Several scientists have addressed this criticism and concluded that it has no merit. With few exceptions, degenerate transposon sequences are, in fact, evolving neutrally, as are pseudogenes. Furthermore, you might recall that the back-of-the envelope estimation of phylogenetic mutation rate agrees with the biochemical mutation rate and the direct mutation rate, and that agreement can only be true if most of the human and chimpanzee genomes are evolving at the neutral rate.

There are several papers worth reading but one of he most important is Ponting (2017) because he addresses the particular problem of sequence conservation in the twilight zone.
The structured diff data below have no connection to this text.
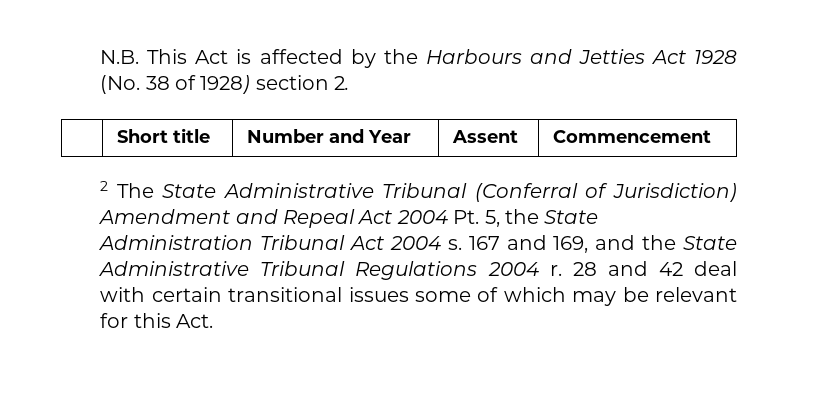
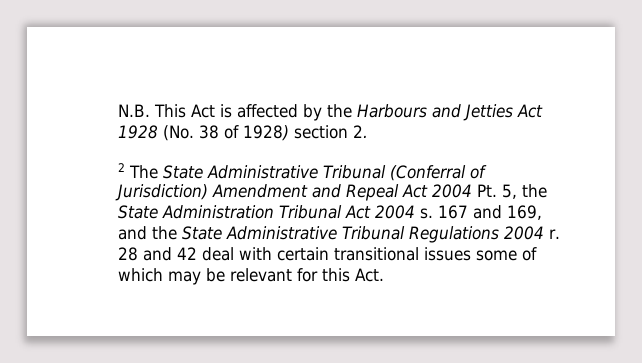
- | Short title | Number and Year | Assent | Commencement

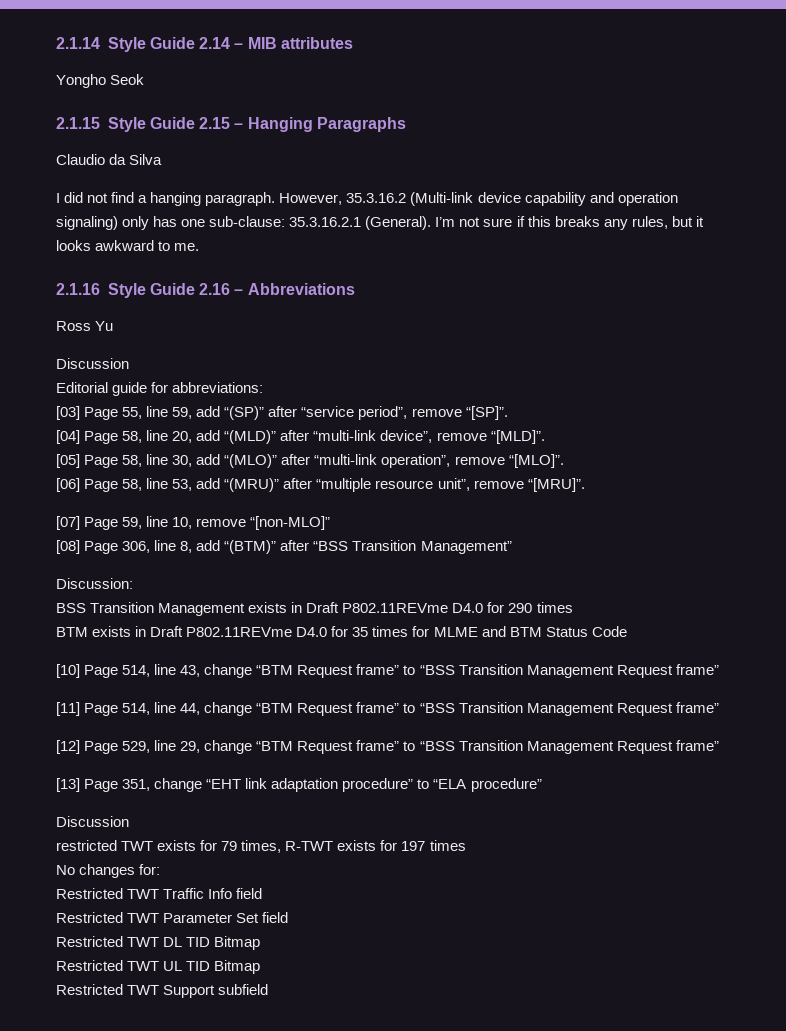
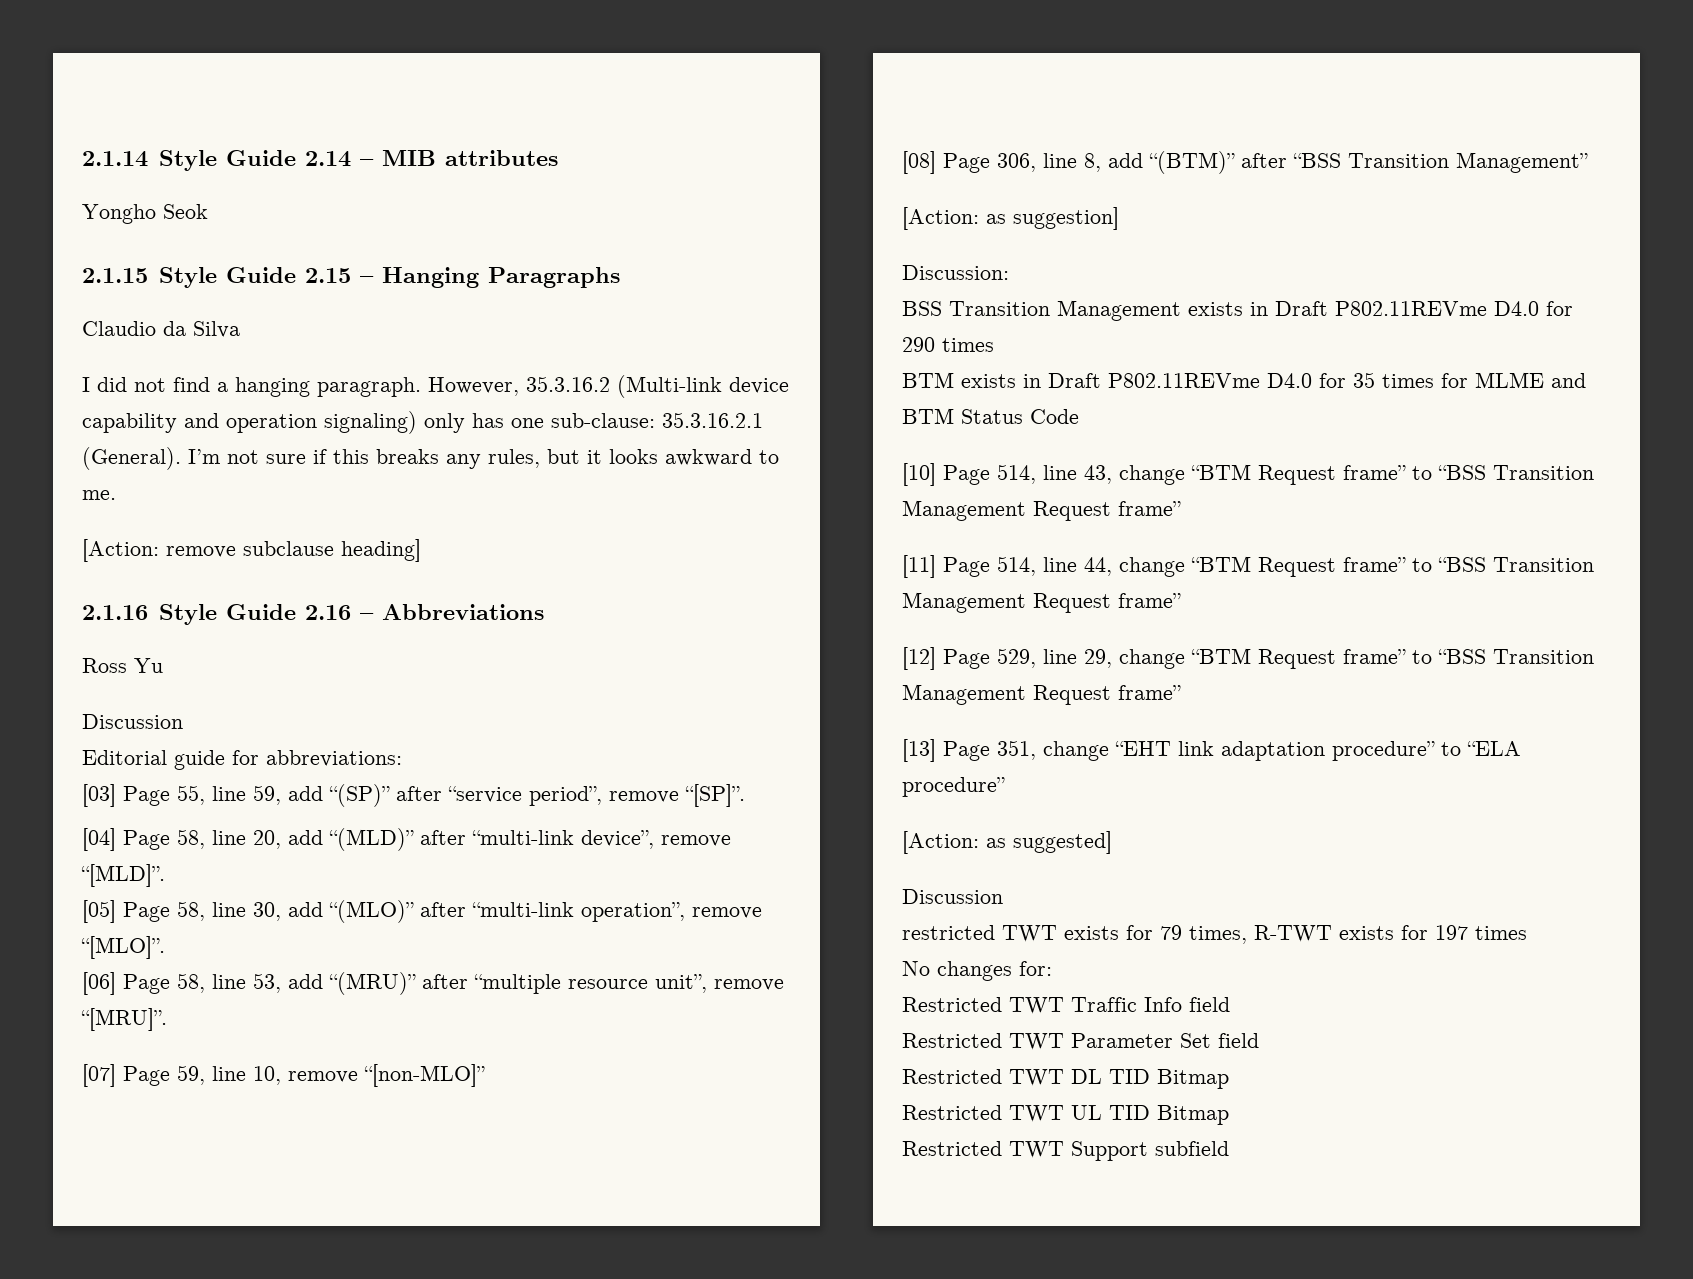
+ [Action: remove subclause heading]
+ [Action: as suggestion]
+ [Action: as suggested]

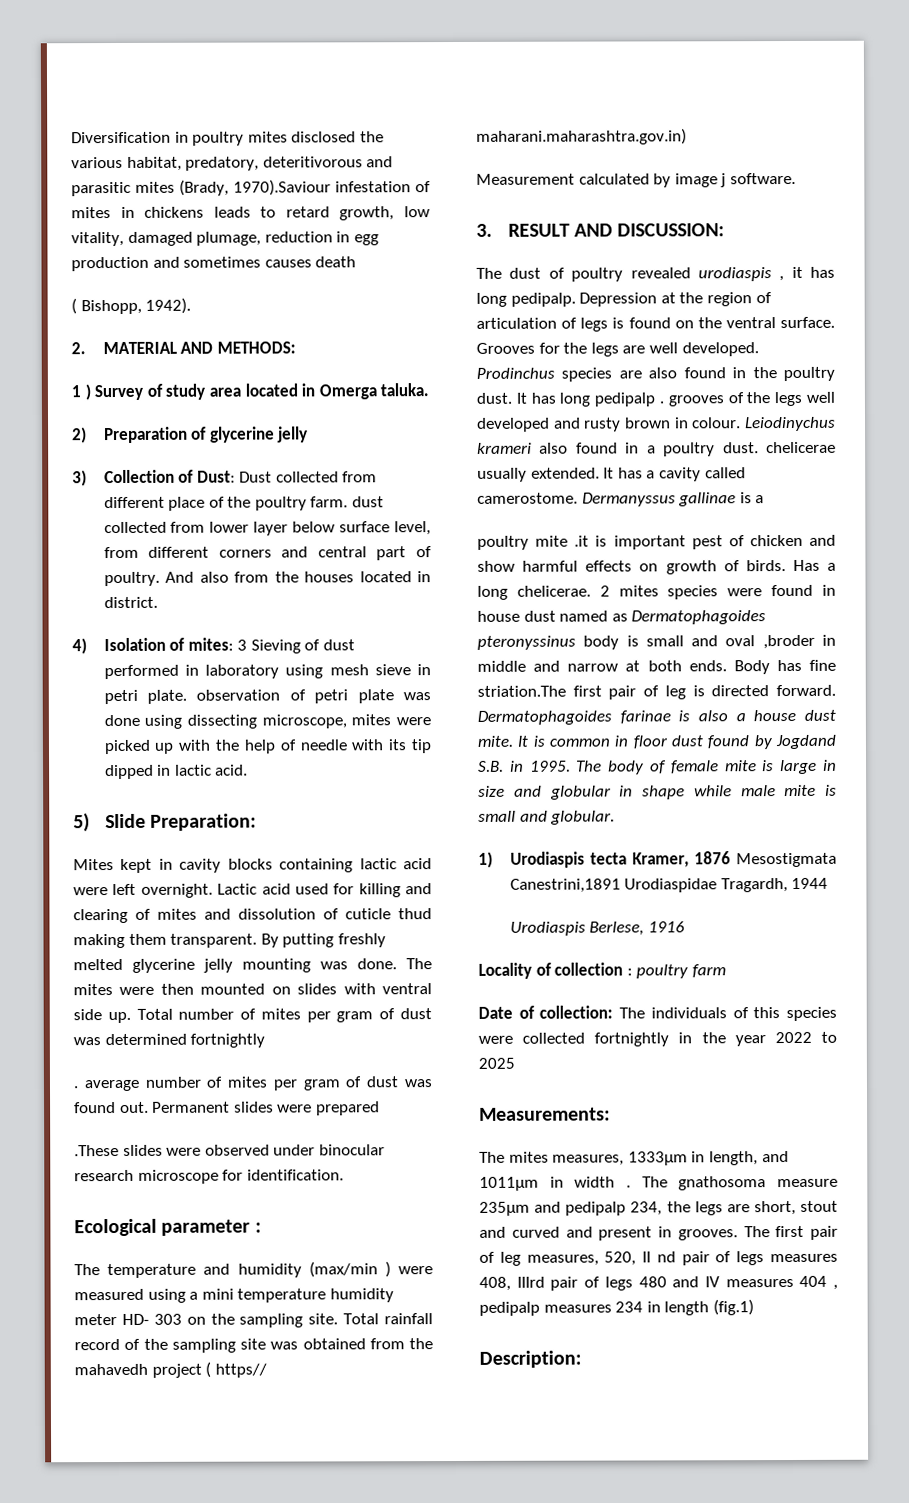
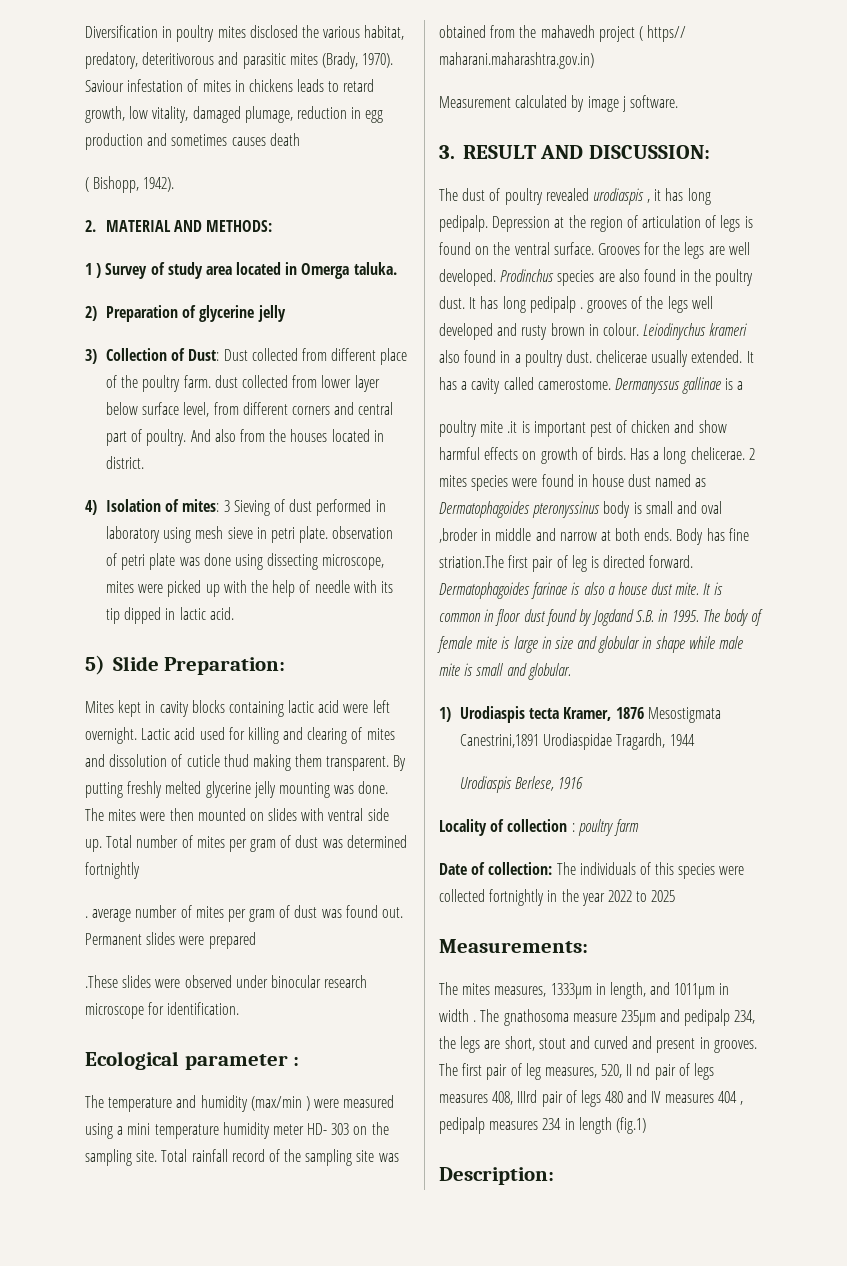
- Diversification in poultry mites disclosed the various habitat, predatory, deteritivorous and parasitic mites (Brady, 1970).Saviour infestation of mites in chickens leads to retard growth, low vitality, damaged plumage, reduction in egg production and sometimes causes death
+ Diversification in poultry mites disclosed the various habitat, predatory, deteritivorous and parasitic mites (Brady, 1970). Saviour infestation of mites in chickens leads to retard growth, low vitality, damaged plumage, reduction in egg production and sometimes causes death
Here's what Ponting says about Matick's claim.

Rapid resculpting of mammalian genomes is dominated by lineage-specific insertion and deletion of transposable element (TE) sequence whose debris, together with other repetitive sequence, contribute up to two-thirds of the human genome [45]. Although occasionally it is proposed that a large fraction of TEs are functional [Mattick video, 2010], there is no evolutionary or experimental evidence to support this. Conversely, because the locations of insertion or deletion mutations in TEs occur almost exactly as would be expected from random events, the vast majority of TEs appear to be inert [47], with less than 2% of TE sequence (approximately 20 Mb) bearing the signature of constraint [44, 48].

It's disappointing that Walter doesn't reference this paper and that, in general, he doesn't address objections to his claims.

The C-value paradox, repetitive DNA, and sequence consevation are covered extensively in Chapter 2 of my book "The Evolution of Sloppy Genomes" and in Chapter 3 "Repetitive DNA and Mobile Genetic Elements."

Ponting, C.P. (2017) Biological function in the twilight zone of sequence conservation. BMC biology 15:1-9. [doi: 10.1186/s12915-017-0411-5]

Walter, N.G. (2024) Are non‐protein coding RNAs junk or treasure? An attempt to explain and reconcile opposing viewpoints of whether the human genome is mostly transcribed into non‐functional or functional RNAs. BioEssays:2300201. [doi: 10.1002/bies.202300201]


John Harshman said...

You seem to have spent most of your post on sequence conservation and little on the C-vallue paradox and Onion Test. Can you in fact explain Walter's argument against big differences in genome size as evidence of junk? It's brief, but I don't understand it at all.


However, modern sequence analyses have found that at least some species, including ancient crop plants such as corn that form allopolyploids (i.e., complete sets of chromosomes from different species) with wide hybridization between variants, provide an opportunity to unite retrotransposons in one genome following a period of divergence, which in turn leads to periodic bursts of retrotransposon and genome expansion.[65] Since the genomes of today represent a recording of sequence alterations over possibly millions of years across many ecological niches, they likely entail evolutionary imprints of ever-varying biological conditions that cannot be fully understood from just examining the end product in extant species.

What is that supposed to mean?

Larry Moran said...

@John Harshman: You have to read that in the context of the next paragraph that says, among other things, "Functionally, LINE-1 retrotransposition has been hypothesized contribute to somatic mosaicism, genome diversification and genetic innovation."

What he's arguing, I think, is that transposon-related sequences aren't junk. Instead they contribute to the long term survival and evolution of the species. The reason we see those sequences in today's genomes is because they played an important role in the past and our genome preserves a record of that success.

SPARC said...

THe more I read about the article the more I get the impression that Walter is trapped in an RNA world of his own making. Just like John Mattick.

John Harshman said...

Larry: That would seem to imply that these sequences were functional at one time, in some other context, but may not be so now. Or is he talking about junk as the repository of once and future function, somehow maintained by selection because it might come in handy some day? It really isn't clear.